Over the past eight months, the Energy Department has taken the extraordinary step of ordering that generators at five coal-burning power plants that had been headed for retirement stay open and keep running.

That’s just the beginning, officials say.

At a White House event on Thursday, Trump administration officials said they planned to keep open as many coal plants as they could and prevent any further retirements over the next three years.

“The goal is to stop the political closure of coal plants,” Chris Wright, the energy secretary, said during the first meeting of the National Coal Council, which had lapsed under the Biden administration but which President Trump has revived. Dozens of representatives from the coal industry were present.

The moves are part of a sweeping plan by Mr. Trump to revive America’s coal industry, which has been declining for years. Mr. Trump has expressed a certain affection for the fuel, calling it “beautiful clean coal” to goad environmentalists, who note that coal is the dirtiest of fossil fuels and a major driver of global warming.

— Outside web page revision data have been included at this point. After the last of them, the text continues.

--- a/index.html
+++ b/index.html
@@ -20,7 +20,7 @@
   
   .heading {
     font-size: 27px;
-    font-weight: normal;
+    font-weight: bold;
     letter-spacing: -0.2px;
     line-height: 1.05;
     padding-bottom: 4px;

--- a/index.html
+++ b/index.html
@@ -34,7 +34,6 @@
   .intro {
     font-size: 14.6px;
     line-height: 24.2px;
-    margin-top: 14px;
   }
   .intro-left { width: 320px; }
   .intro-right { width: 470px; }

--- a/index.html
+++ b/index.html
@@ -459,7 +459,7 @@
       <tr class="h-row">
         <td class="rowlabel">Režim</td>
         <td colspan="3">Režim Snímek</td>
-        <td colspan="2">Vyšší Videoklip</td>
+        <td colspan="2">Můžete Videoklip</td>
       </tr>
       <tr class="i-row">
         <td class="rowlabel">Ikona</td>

Administration officials say that keeping coal plants open is necessary to avoid blackouts and meet rising energy needs.

On the ground, however, efforts to halt coal retirements are already causing complications. Two of the coal units that the Energy Department ordered to stay online in December are broken, and it’s unclear when they might be repaired.

Some plants that were ordered to keep running had already shuttered their coal mines and stopped maintaining old equipment. Now, utilities and operators are straining to revive them. The costs of extending coal-burning plants are significant, and federal and state regulators are embroiled in disputes over who will ultimately pay.

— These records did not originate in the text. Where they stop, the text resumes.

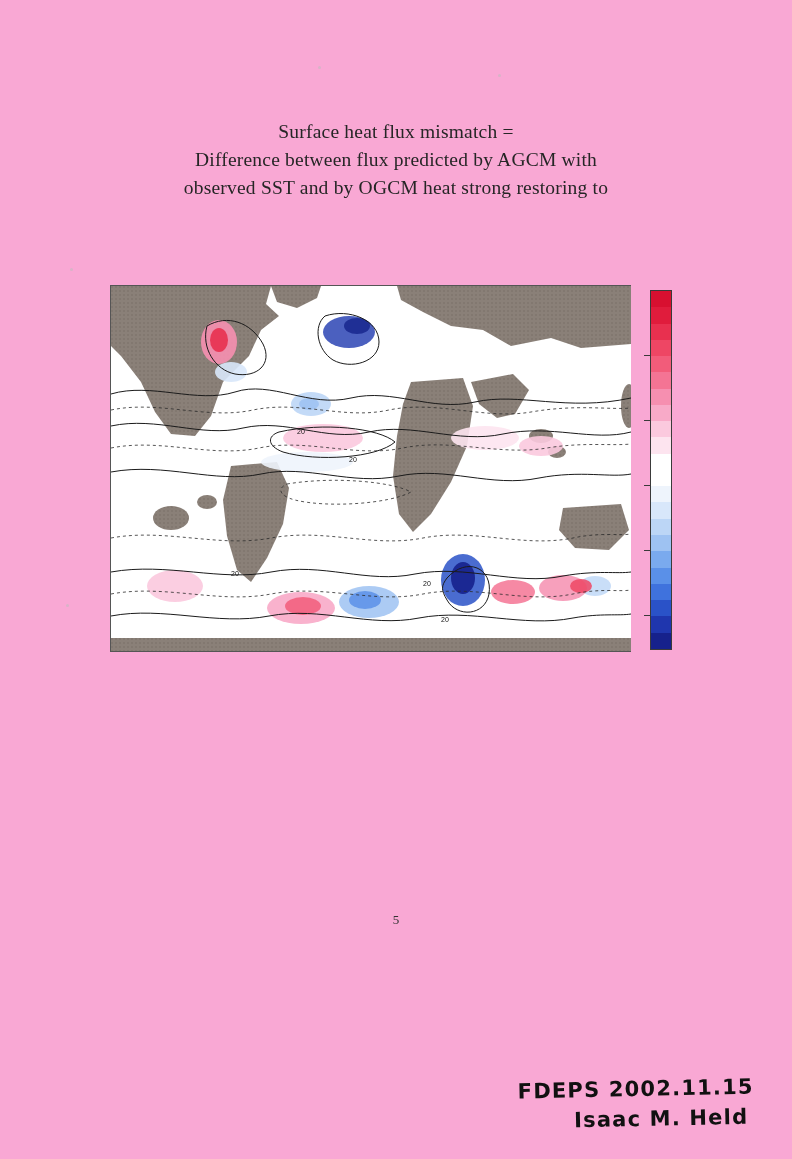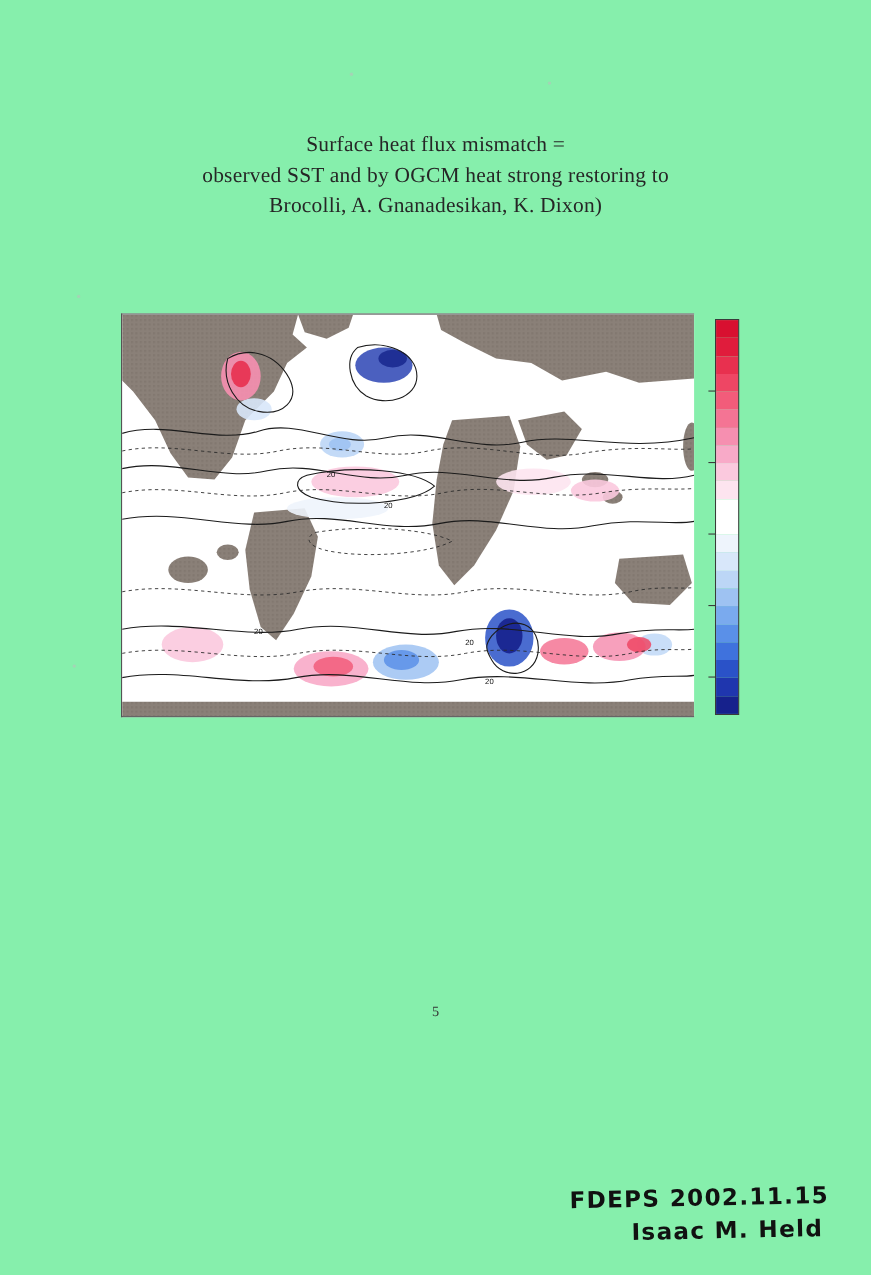--- a/index.html
+++ b/index.html
@@ -19,7 +19,7 @@
   .page {
     position: absolute;
     inset: 0;
-    background: #86efac;
+    background: #f9a8d4;
   }
 
   

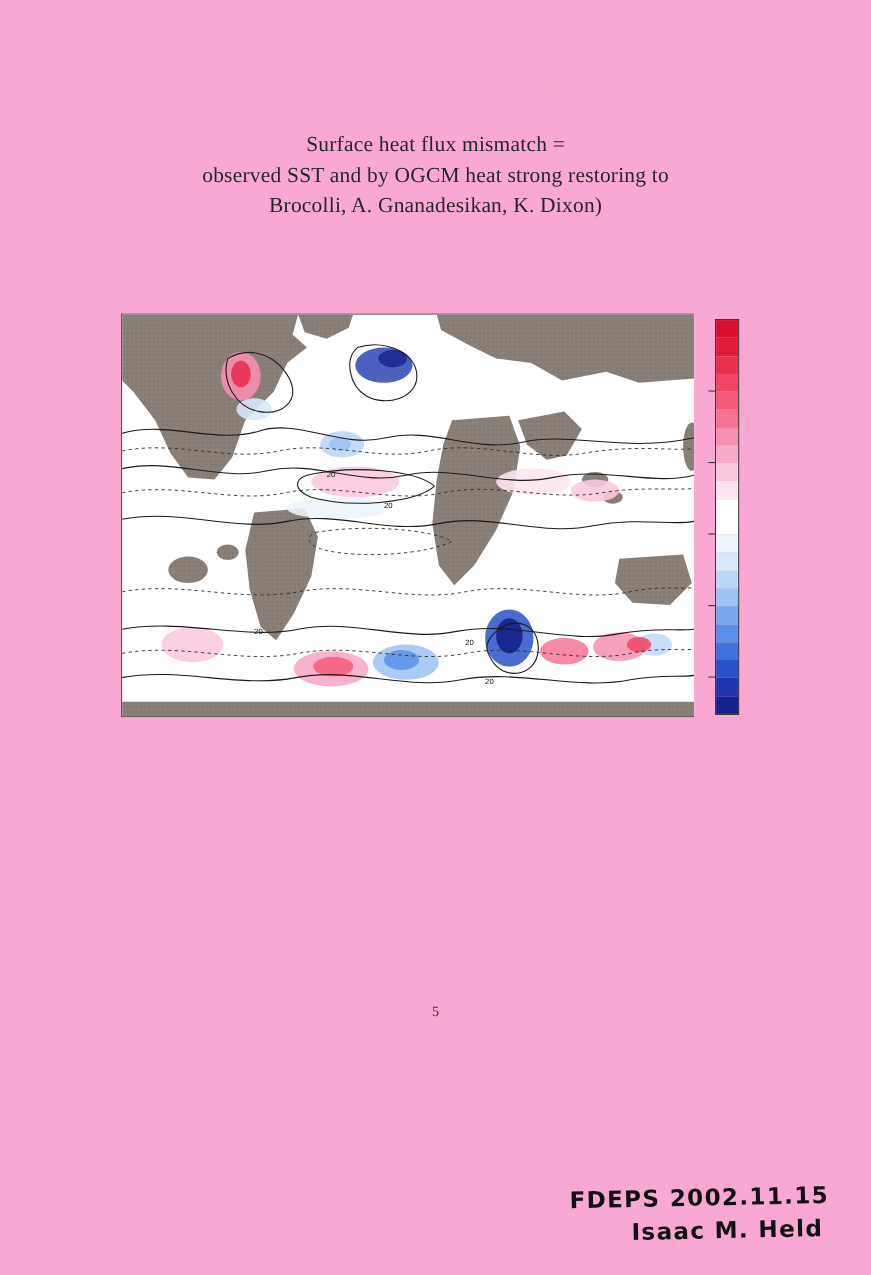--- a/index.html
+++ b/index.html
@@ -134,6 +134,7 @@
 
   <div class="title-block">
     <div>Surface heat flux mismatch =</div>
+    <div>Difference between flux predicted by AGCM with</div>
     <div>observed SST and by OGCM heat strong restoring to</div>
     <div>Brocolli, A. Gnanadesikan, K. Dixon)</div>
   </div>

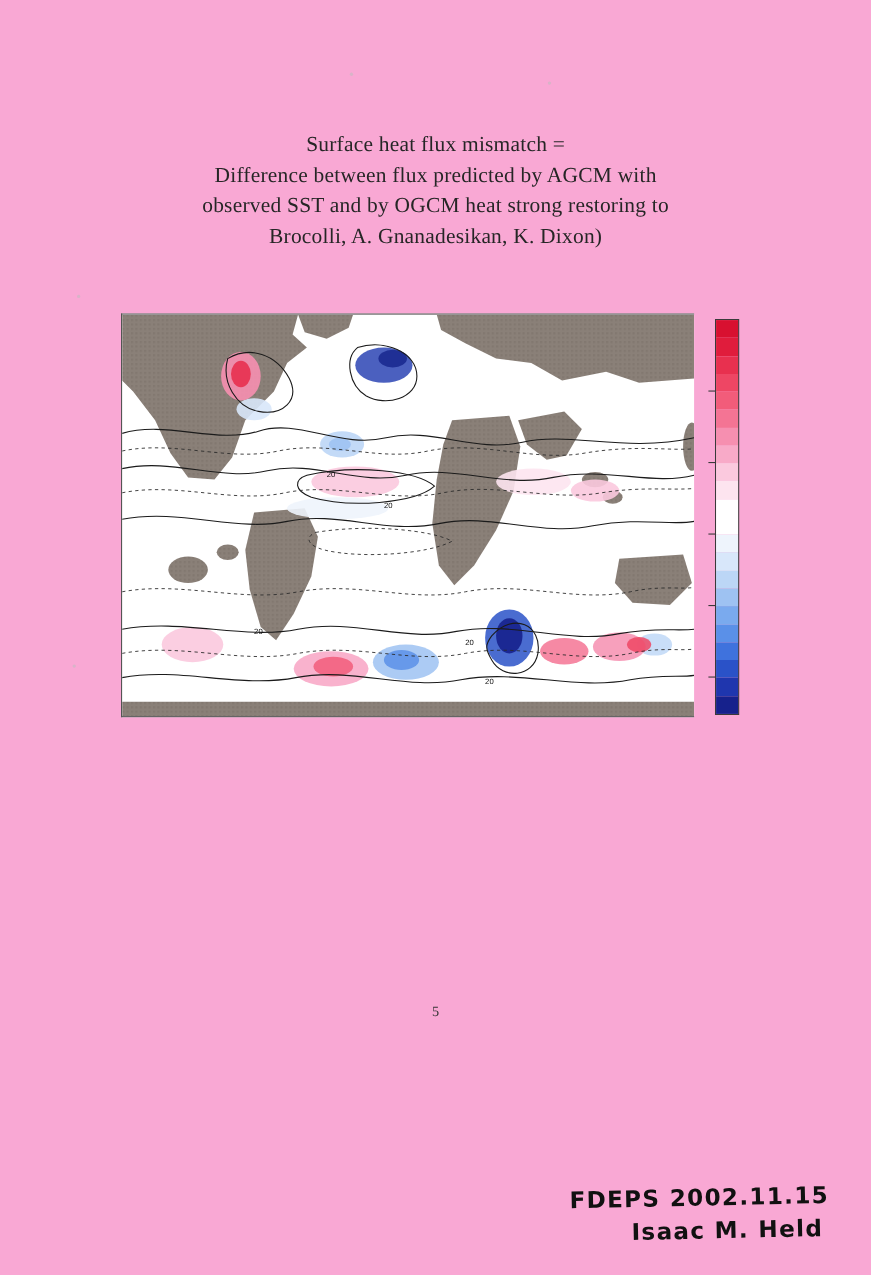--- a/index.html
+++ b/index.html
@@ -136,7 +136,6 @@
     <div>Surface heat flux mismatch =</div>
     <div>Difference between flux predicted by AGCM with</div>
     <div>observed SST and by OGCM heat strong restoring to</div>
-    <div>Brocolli, A. Gnanadesikan, K. Dixon)</div>
   </div>
 
   <div class="figure">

“These are old plants, and they are expensive to refurbish and keep open,” said Ari Peskoe, director of Harvard Law School’s Electricity Law Initiative. “The costs are going to fall on somebody. The question is whether it’s the plant owners or the public.”

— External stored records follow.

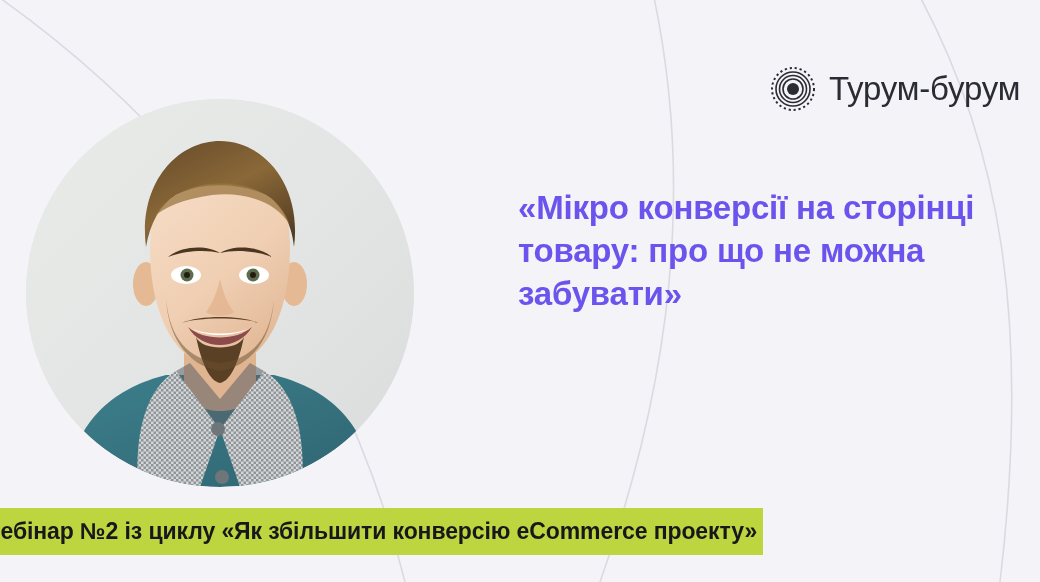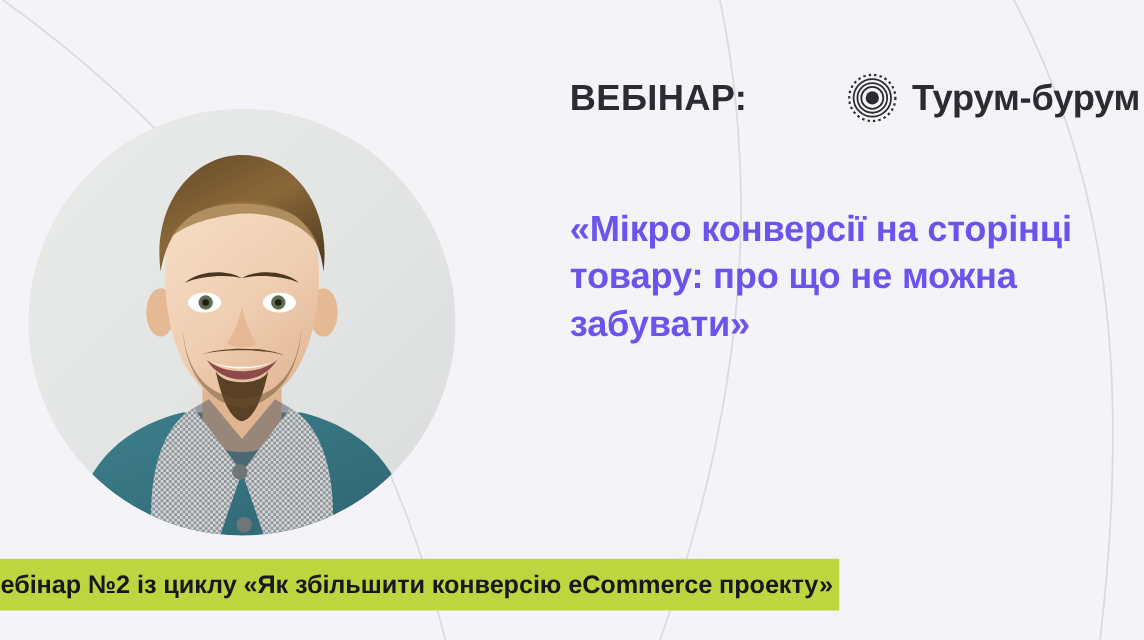--- a/index.html
+++ b/index.html
@@ -231,7 +231,6 @@
   <div class="content">
 
     <div class="row-top">
-      <span class="eyebrow">ВЕБІНАР:</span>
 
       <div class="brand">
         <svg class="brand-logo" viewBox="0 0 46 46" xmlns="http://www.w3.org/2000/svg" aria-hidden="true">

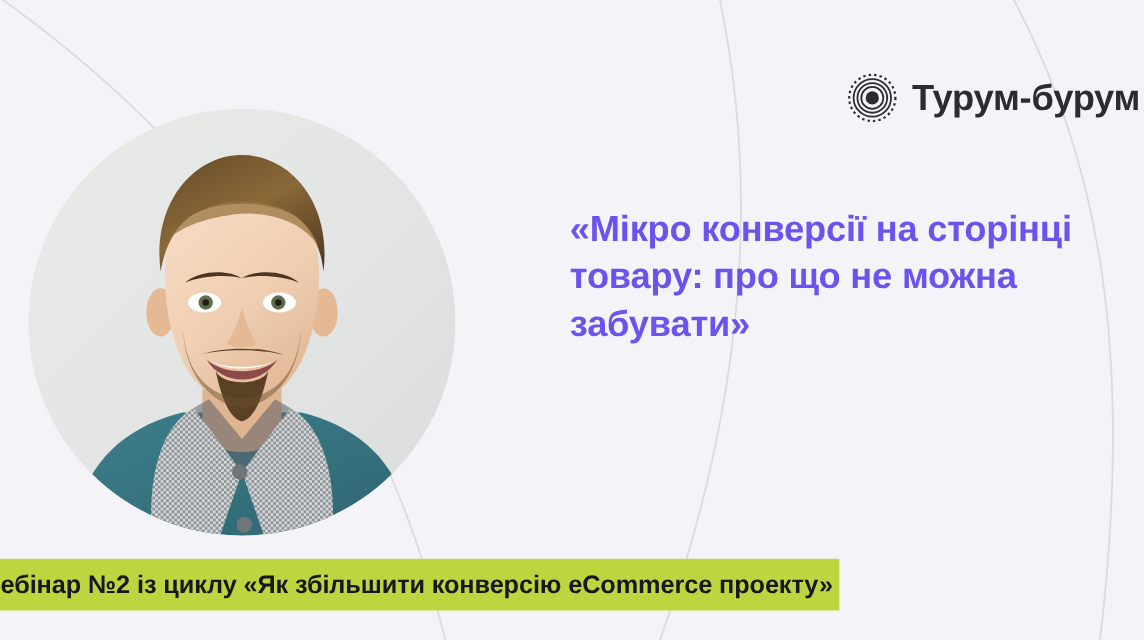--- a/index.html
+++ b/index.html
@@ -80,7 +80,7 @@
   .brand-logo{ flex:0 0 auto; width:46px; height:46px; display:block; }
   .brand-name{
     font-size:33px;
-    font-weight:bold;
+    font-weight:normal;
     color:#2b2b33;
     letter-spacing:-0.2px;
     white-space:nowrap;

The debate over whether to keep aging coal plants open comes amid an astonishing turnaround in the coal industry’s political fortunes.

Since 2005, the number of operating coal plants in the United States had been declining precipitously as utilities switched to cheaper and cleaner natural gas, wind and solar power. Even Mr. Trump in his first term couldn’t stop the slide; more than 150 coal-burning units shut down between 2017 and 2020.

This time around, the Trump administration has gone much further to rescue coal, with more success. Last year, the amount of electricity produced by coal increased 13 percent, and retirements have slowed.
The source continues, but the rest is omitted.